Your PR generated some diffs in downstreams - here they are.

google provider: Diff ( 1 file changed, 5 insertions(+), 123 deletions(-)) google-beta provider: Diff ( 1 file changed, 5 insertions(+), 123 deletions(-))

modular-magician avatar Oct 17 '24 17:10 modular-magician

Tests analytics

Total tests: 212 Passed tests: 199 Skipped tests: 13 Affected tests: 0

Click here to see the affected service packages
  • container

🟢 All tests passed!

View the build log

modular-magician avatar Oct 17 '24 17:10 modular-magician

@roaks3 Sure!

  1. The node_config subfield of google_container_cluster controls the settings for the default node-pool when remove_default_node_pool is not set to false. The linked issue mentions how many of these fields previously didn't support updates when they should, causing an inability to control those settings (which would be updatable if they were on a standalone nodepool). It's actually the exact same resource. As suggested, I laid the foundation for this change in #11826 by moving the code for when node_cofig in the container_node_pool resource has changes into node_config into a standalone function. #11272 also has some background / context. In theory, the tests for updates on some of these fields in the node pool resource should behave the same way, and some of the existing tests (including TestAccContainerCluster_withNodeConfigKubeletConfigSettingsUpdates and, I believe, TestAccContainerCluster_withNodeConfigKubeletConfigSettingsUpdates` should also cover this scenario), but I'm happy to add or update some existing tests (within reason) if that helps create more confidence.
  2. Have you read through the linked issues / PRs? Those have got a lot of discussion that hopefully outlines both what the issue is, and some other PRs that have addressed part of this issue. Some of the folks at Google who have been involved in previous discussions / PRs related to this are @rileykarson and @melinath, who probably have the most context here. In particular, see this comment. I've linked to some related issues directly in the description now as well under "References".
  3. I think the biggest thing is: there are obviously some test gaps here, most of which relate to things that never worked in this context (and maybe in some cases, aren't tested in the container_node_pool resource either for the use case of updating).
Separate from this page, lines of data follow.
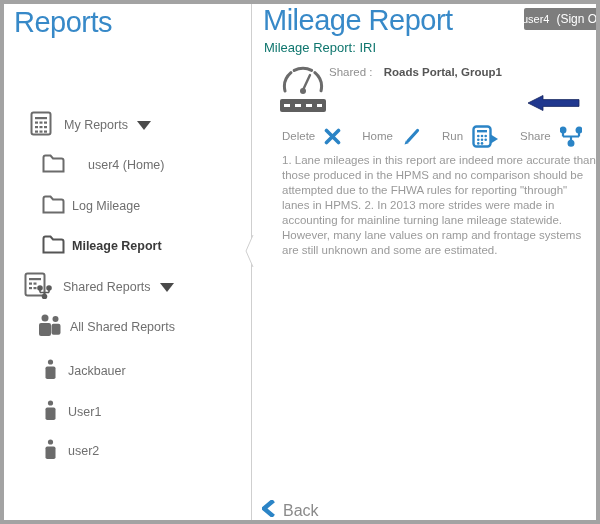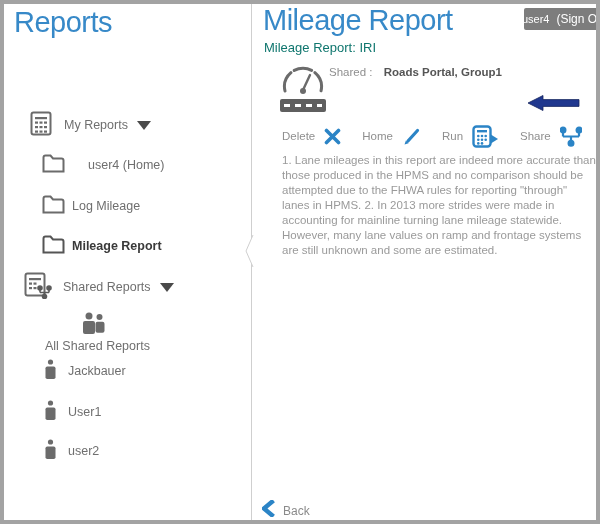"All Shared Reports" .r6 { flex-direction: column -> none }
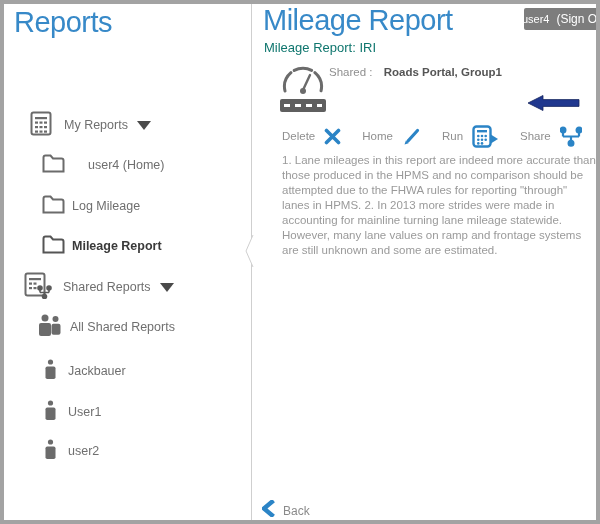"Back" .back .blabel { font-size: 12px -> 16px }
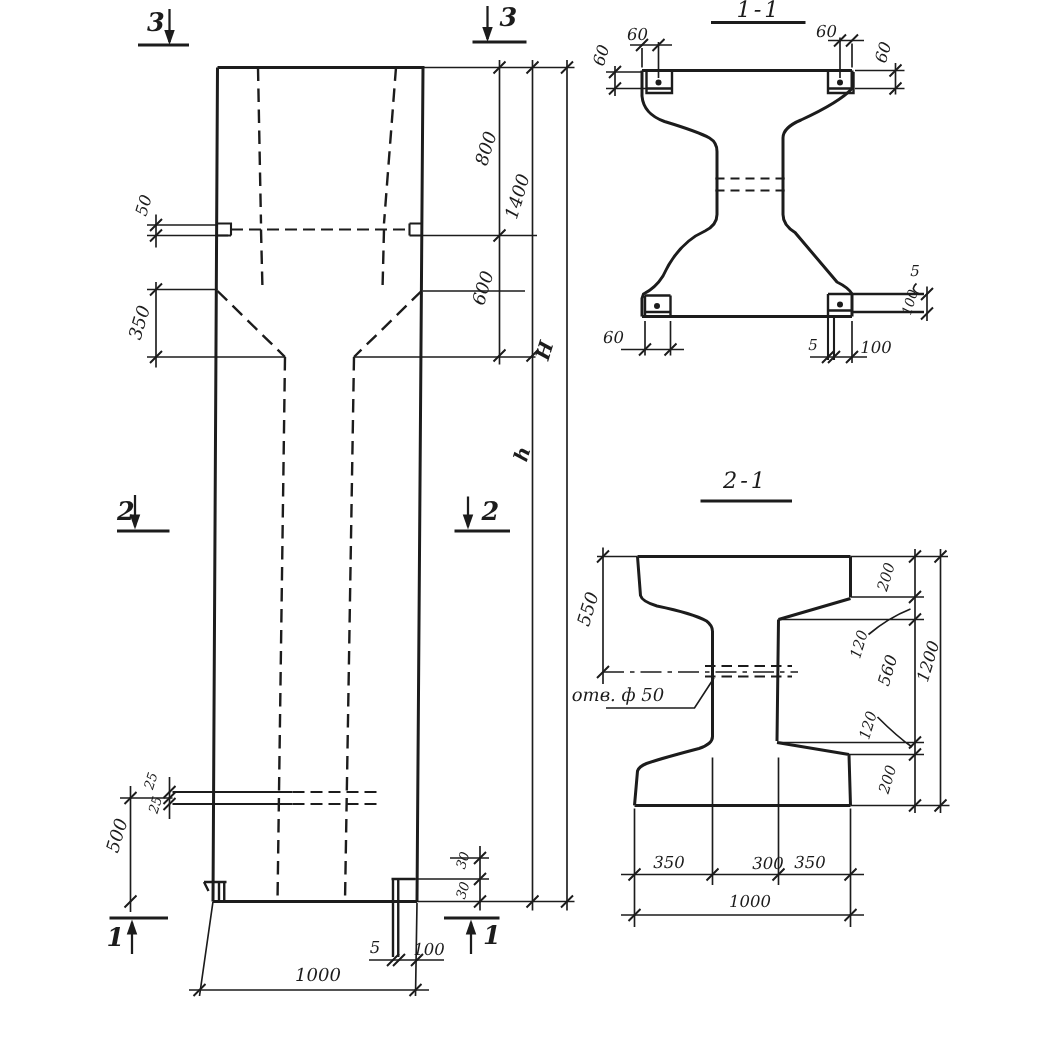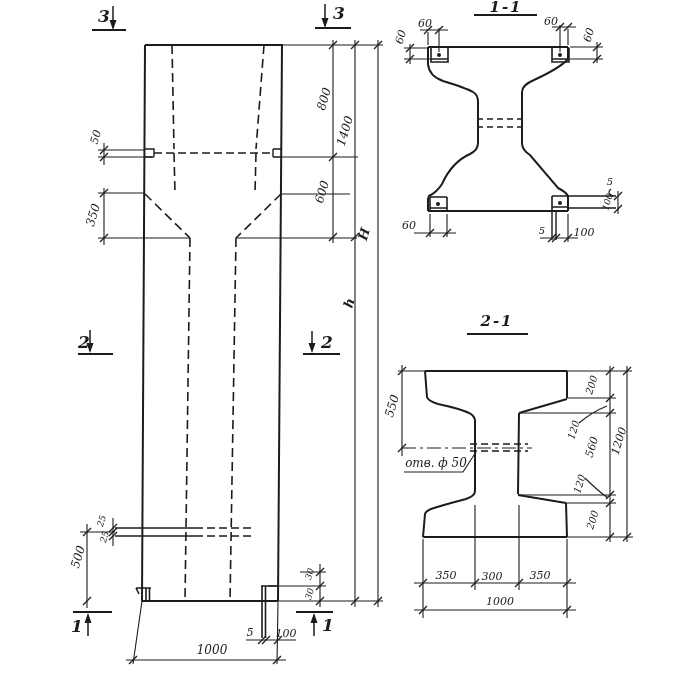"1-1" .title { font-weight: bold -> normal }
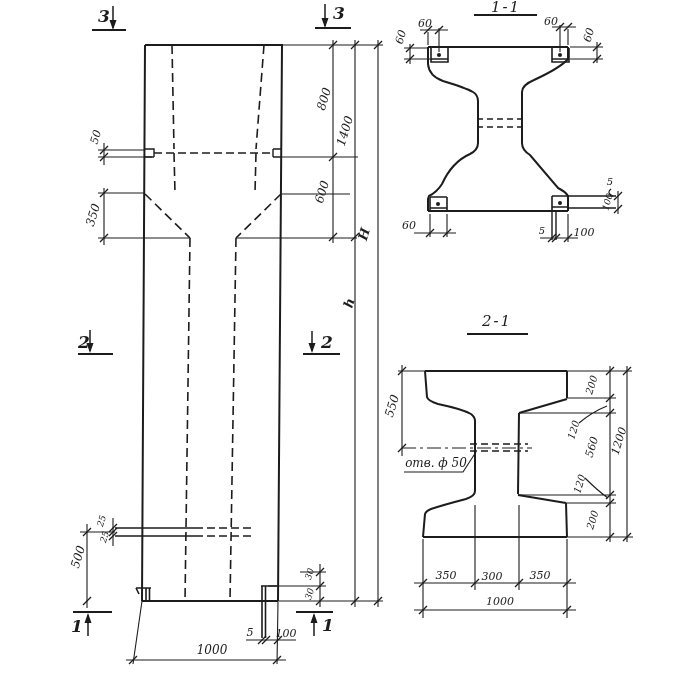"отв. ф 50" div.lbl { left: 436px -> 412px }
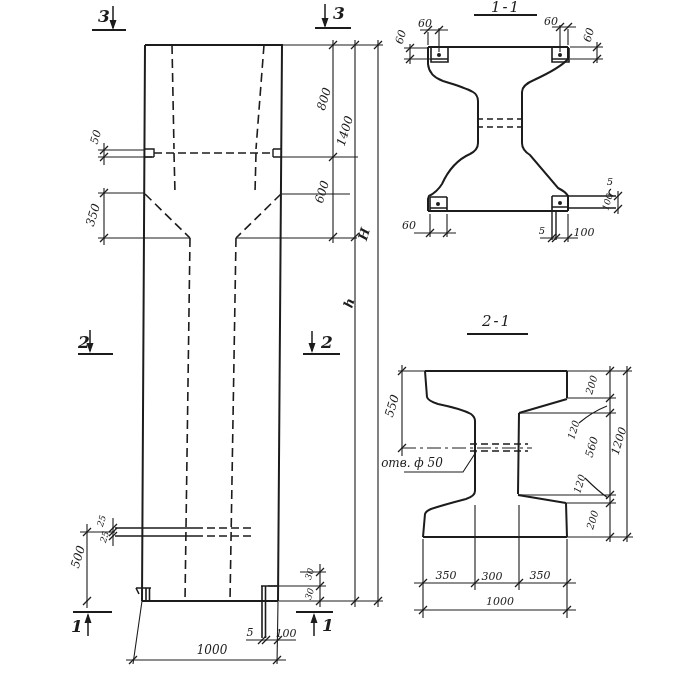"300" div.lbl { left: 492px -> 512px }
Again, within reason, I am happy to add some additional test coverage if it helps improve confidence in this change.

So, tl;dr this should make the behavior of the default node pool within the container_cluster resource more consistent with the behavior of independently defined or additional node pools, and fix some cases where an existing setting for default-pool could not be updated in-place with failure / permadiff.

Let me know if that helps in terms of what you were looking for.

A bit broader context: google_container_cluster having the ability to define a node pool resource within the cluster resource (or outside of it) has been a persistent cause of headaches with this resource (one reason that many people choose to delete the default pool and manage nodepools separately).

wyardley avatar Oct 17 '24 17:10 wyardley

@wyardley thanks for the response!

Yea, I think I understand the intent to update this config, and some of the nuance where this is shared between resources. But I am still wondering if you could give a brief description of the actual code changes here. (I could probably deduce the answer by reading all of the related references, but it would take quite a bit longer for me to wrap my head around everything for this review). For example, why are all of these lines being removed? Are they effectively already copied under the function you are replacing them with, or do I need to review those functions as well to determine what behavior has changed? In short, what could break?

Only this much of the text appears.